What is required:
Check every line of the material below, and show those that contain "Recursively".
--------------------------------
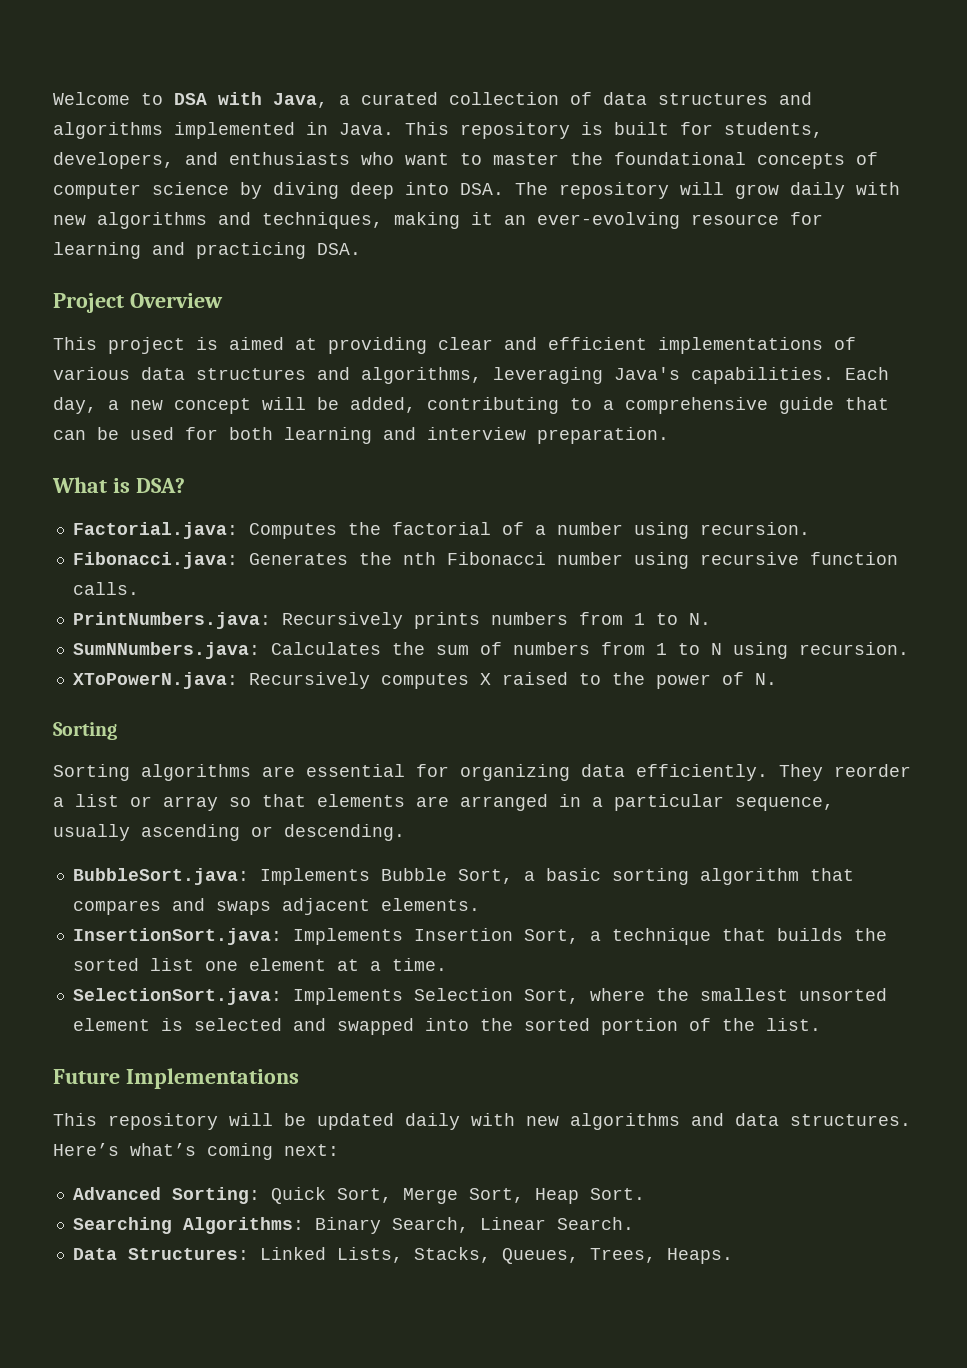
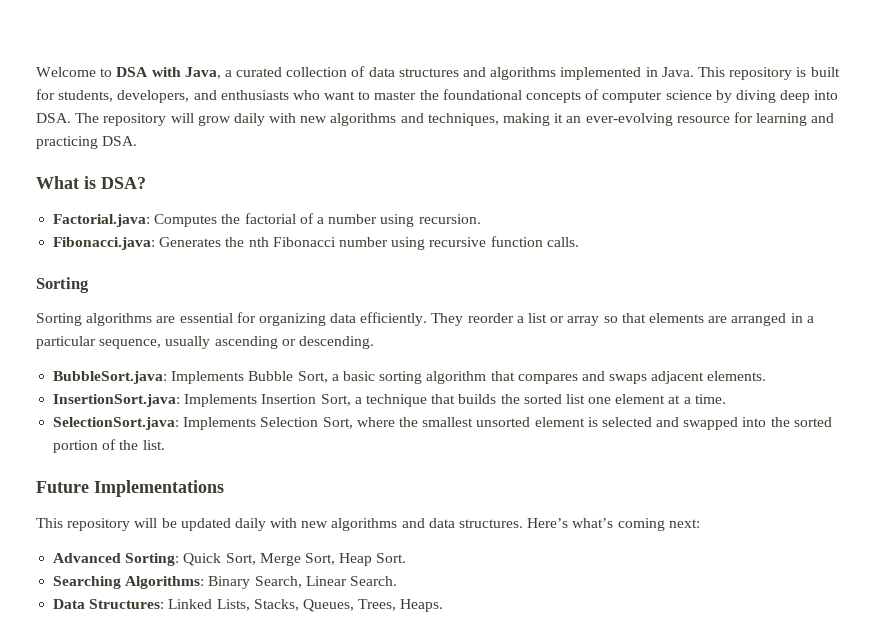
- Project Overview
- This project is aimed at providing clear and efficient implementations of various data structures and algorithms, leveraging Java's capabilities. Each day, a new concept will be added, contributing to a comprehensive guide that can be used for both learning and interview preparation.
- PrintNumbers.java: Recursively prints numbers from 1 to N.
- SumNNumbers.java: Calculates the sum of numbers from 1 to N using recursion.
- XToPowerN.java: Recursively computes X raised to the power of N.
--------------------------------
Result:
- PrintNumbers.java: Recursively prints numbers from 1 to N.
- XToPowerN.java: Recursively computes X raised to the power of N.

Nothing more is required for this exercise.